The big question is whether the NYSE can objectively investigate itself?

So far the NYSE has been silent on whether it will reprimand its own chairman, who also controls the NYSE board, as well as the parent company that owns exchanges worldwide. The board also has the authority, if they choose to use it, to punish or remove Sprecher. (The NYSE did not respond to requests for comment on this situation.)

While the insider trading charges against a global CEO are rare, the NYSE has faced this problem before when an errant CEO tried to eliminate any scrutiny of their $188 million executive performance from the NYSE Board.

This has many similarities to the Sprecher insider trading case, including how conflicts-of-interest, fiduciary violations, and ethically-compromised board members and executives, all show the NYSE is incapable of investigating itself.

One reason is board compensation. One member of the Intercontinental Exchange (ICE) board, which owns the NYSE, is Frederic Salerno, who makes $424,938 a year as a Lead Independent Director. Other ICE board members are also highly compensated and many own ICE  shares.

Is History Repeating Itself?

In this earlier 2004 NYSE case, described below, Manhattan District Attorney Eliott Spitzer prosecuted any exchange employees who had a role in the compensation scheme, including the NYSE chairman and his senior VP of human resources.

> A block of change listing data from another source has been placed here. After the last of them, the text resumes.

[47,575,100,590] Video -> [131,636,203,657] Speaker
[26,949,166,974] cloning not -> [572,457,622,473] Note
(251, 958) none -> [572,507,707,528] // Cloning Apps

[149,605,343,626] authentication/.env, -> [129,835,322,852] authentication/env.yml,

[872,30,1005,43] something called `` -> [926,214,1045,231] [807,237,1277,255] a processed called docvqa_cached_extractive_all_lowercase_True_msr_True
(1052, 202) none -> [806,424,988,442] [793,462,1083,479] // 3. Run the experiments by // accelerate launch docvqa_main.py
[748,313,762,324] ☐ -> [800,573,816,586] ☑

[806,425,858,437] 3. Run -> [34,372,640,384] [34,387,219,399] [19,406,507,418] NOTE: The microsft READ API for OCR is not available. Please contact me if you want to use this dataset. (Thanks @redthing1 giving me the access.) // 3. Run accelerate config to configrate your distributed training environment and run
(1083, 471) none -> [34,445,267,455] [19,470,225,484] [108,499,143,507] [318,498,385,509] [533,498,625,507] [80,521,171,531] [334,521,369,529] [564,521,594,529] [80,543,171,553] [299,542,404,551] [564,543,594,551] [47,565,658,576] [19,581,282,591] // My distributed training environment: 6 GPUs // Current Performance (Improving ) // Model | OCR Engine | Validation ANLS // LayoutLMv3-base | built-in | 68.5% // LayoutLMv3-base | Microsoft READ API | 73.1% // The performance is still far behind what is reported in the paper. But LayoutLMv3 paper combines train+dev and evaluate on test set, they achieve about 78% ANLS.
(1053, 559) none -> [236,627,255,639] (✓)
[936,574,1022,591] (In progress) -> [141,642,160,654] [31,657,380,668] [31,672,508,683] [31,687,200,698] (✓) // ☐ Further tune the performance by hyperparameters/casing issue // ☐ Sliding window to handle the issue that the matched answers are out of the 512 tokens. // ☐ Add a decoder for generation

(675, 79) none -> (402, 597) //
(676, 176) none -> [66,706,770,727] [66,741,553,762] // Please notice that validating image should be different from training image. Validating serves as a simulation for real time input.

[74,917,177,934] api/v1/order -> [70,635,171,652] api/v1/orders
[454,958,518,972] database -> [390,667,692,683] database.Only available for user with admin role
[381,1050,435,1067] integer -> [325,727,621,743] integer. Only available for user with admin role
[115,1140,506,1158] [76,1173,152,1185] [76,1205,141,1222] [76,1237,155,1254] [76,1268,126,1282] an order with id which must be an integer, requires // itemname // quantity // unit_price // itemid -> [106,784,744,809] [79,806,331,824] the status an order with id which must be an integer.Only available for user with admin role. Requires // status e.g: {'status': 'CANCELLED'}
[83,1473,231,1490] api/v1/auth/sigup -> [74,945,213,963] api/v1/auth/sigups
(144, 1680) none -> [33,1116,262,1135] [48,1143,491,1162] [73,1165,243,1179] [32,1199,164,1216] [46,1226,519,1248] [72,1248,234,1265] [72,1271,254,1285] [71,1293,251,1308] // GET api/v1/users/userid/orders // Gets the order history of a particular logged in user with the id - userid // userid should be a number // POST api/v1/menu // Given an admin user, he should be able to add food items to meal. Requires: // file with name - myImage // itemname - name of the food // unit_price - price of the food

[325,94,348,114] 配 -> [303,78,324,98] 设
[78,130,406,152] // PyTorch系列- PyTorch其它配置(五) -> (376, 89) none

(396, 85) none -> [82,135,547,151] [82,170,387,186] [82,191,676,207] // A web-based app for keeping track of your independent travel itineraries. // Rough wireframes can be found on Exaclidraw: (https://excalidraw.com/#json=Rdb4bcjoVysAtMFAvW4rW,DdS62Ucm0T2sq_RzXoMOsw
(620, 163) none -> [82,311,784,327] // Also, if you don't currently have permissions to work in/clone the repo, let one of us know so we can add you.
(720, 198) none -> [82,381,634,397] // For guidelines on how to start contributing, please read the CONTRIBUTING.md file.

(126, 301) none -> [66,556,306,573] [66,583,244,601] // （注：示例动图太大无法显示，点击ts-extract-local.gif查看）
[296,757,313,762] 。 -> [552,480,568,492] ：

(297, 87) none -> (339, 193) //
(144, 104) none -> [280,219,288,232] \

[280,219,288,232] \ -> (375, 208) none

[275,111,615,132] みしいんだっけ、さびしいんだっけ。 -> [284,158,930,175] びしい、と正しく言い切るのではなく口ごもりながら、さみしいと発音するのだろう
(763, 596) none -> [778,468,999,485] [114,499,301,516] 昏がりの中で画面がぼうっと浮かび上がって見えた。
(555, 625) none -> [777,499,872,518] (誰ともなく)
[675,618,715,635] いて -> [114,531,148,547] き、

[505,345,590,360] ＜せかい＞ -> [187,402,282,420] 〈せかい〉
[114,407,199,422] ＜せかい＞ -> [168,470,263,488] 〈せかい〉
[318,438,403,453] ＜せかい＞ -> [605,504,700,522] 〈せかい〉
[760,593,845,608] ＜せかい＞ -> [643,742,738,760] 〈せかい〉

For those who think that working in the human resources department is humdrum, Spitzer’s prosecution and subsequent jail sentence for an HR executive are rare.

But it shows that the top-level NYSE executives are capable of lying to the NYSE board in order for its chairman to receive a bonus of about $187 million, the largest ever paid to an NYSE employee.

In the Sprecher case today, the NYSE board should again be scrutinized to see how they handle insider trading charges and the appearance of impropriety against its own chairman.

They also should enact the same strict self-policing standards that apply to NYSE listed companies.  If not, the NYSE looks like it adheres to a lower standard of corporate conduct. Then, it will face a replay of this 2004 scandal.

Greed and Deception at the NYSE in 2004

In 2004, Manhattan DA Eliot Spitzer sued Richard Grasso, the former CEO of the New York Stock Exchange, a former Director, and the Exchange, citing violations of New York’s Not-for-Profit Corporation Law in the award of an excessive compensation package.

The civil lawsuit comes after a four-month investigation by Spitzer’s office determined that Directors of the NYSE were misled about various aspects of the $187.5 million pay package awarded by the Exchange to Grasso.

In a related action, Spitzer announced settlements with an NYSE executive and an independent consultant who both admitted providing information to the board that was inaccurate and incomplete regarding the pay package Grasso received.

The suit asks a state court judge to rescind the pay package and to determine a “reasonable” level of compensation for Grasso. The suit, which names Grasso and Kenneth G. Langone, former chairman of the NYSE Compensation Committee, was filed in State Supreme Court in Manhattan.

The New York Stock Exchange was named in the suit because it failed to ensure compliance with the not-for-profit-law and made excessive payments to Grasso.

“This case demonstrates everything that can go wrong in setting executive compensation,” Spitzer said. “The lack of proper information, the stifling of internal debate, the failure of board members to conduct proper inquiry and the unabashed pursuit of personal gain resulted in a wholly inappropriate and illegal compensation package.”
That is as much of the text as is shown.